Having already described Mark Vennis as a “punk Springsteen” when I was talking about his previous single, “In These Times…” the arrival of his new EP Sunrise was very welcome. After all, you can form an opinion based on one song but still need to figure out how representative that singular sonic slice is. By their very nature, singles often represent a different side of a band than their greater body of work.

The great thing about the rest of Sunrise is that it is both similar to “In These Times…” and yet different. Which, in this case, is a perfect balance. If that single was one chapter of a sonic story, Sunrise is the bigger story. Each chapter is different yet still part of a whole and written in the same hand.

“Song For Sunrise” actually reminds me of Joe Strummer. It’s not quite his Clash years but more akin to his solo albums. It has the same blend of snarl and sentiment, abrasiveness and optimism, perhaps the sound of youthful idealism tempered by a more mature understanding of the world.

“Collapsing Buildings” is full of chiming and shimmering salvos of indie guitars, driven onward by a strange blend of punk energy and poised pace. Restraint is the name of the game here. And if punk was rarely known for its poeticism, “This Heartless Land” reminds us that Mark and the gang have progressed way beyond the usual punk format, here creating narratives that are both relatable and realistic, not to mention deftly penned.

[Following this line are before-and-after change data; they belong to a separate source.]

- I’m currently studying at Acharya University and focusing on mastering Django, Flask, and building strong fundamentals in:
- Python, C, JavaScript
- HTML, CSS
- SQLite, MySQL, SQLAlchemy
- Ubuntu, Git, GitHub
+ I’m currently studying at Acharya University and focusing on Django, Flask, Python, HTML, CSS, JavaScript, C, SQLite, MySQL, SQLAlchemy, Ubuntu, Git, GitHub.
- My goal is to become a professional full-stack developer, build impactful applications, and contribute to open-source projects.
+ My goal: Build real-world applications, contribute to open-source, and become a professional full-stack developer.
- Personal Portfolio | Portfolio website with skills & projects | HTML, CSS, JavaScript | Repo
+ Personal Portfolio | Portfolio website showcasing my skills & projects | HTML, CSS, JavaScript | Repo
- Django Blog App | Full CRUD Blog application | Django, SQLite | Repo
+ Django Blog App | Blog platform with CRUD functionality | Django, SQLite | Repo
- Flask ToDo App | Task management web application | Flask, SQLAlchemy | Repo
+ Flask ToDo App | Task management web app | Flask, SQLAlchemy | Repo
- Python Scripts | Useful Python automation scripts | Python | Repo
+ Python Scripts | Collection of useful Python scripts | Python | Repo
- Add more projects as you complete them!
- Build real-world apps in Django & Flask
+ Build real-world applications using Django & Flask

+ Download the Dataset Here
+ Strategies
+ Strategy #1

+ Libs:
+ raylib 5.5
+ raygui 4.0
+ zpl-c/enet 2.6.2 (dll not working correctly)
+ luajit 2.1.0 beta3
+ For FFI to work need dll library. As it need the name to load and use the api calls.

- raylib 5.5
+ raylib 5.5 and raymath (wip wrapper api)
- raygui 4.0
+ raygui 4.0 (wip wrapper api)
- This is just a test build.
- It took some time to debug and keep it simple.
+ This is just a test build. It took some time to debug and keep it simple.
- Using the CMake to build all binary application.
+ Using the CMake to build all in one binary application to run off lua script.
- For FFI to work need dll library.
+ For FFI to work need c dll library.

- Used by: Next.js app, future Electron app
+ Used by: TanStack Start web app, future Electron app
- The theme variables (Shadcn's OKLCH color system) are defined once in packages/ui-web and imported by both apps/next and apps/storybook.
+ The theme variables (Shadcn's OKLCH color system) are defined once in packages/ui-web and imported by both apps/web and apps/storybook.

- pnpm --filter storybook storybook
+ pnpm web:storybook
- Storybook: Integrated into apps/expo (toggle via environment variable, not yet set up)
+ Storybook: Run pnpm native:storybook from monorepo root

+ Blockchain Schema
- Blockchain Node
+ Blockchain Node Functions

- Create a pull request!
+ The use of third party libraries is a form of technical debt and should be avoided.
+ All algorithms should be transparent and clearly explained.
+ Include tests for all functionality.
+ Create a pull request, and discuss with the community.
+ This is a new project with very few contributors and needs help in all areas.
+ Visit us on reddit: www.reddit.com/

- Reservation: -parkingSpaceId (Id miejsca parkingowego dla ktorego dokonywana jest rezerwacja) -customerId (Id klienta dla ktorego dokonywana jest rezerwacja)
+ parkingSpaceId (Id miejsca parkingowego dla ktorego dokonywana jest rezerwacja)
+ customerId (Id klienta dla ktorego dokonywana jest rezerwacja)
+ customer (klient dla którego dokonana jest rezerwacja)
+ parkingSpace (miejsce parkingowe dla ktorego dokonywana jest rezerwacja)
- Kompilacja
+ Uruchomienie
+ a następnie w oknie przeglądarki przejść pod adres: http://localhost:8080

And, as if to underline that point, “Solid Ground” has me leaning back to a reference point I used before and The Boomtown Rats’ ability to blend new wave spark with punk energy into something genuinely progressive for the time and, considering today’s bland music world of bombastic rock, identikit pop, and cliched punk, truly revelatory for the here-and-now.

Sunrise is the sound of punk that moved on. Punk that finally grew up and learned the lessons from the music around it. Punk that might be lyrically rabble-rousing and politically charged (though here subtly and supplely done) but which is, above all, mature.

This is the sound of evolution rather than revolution!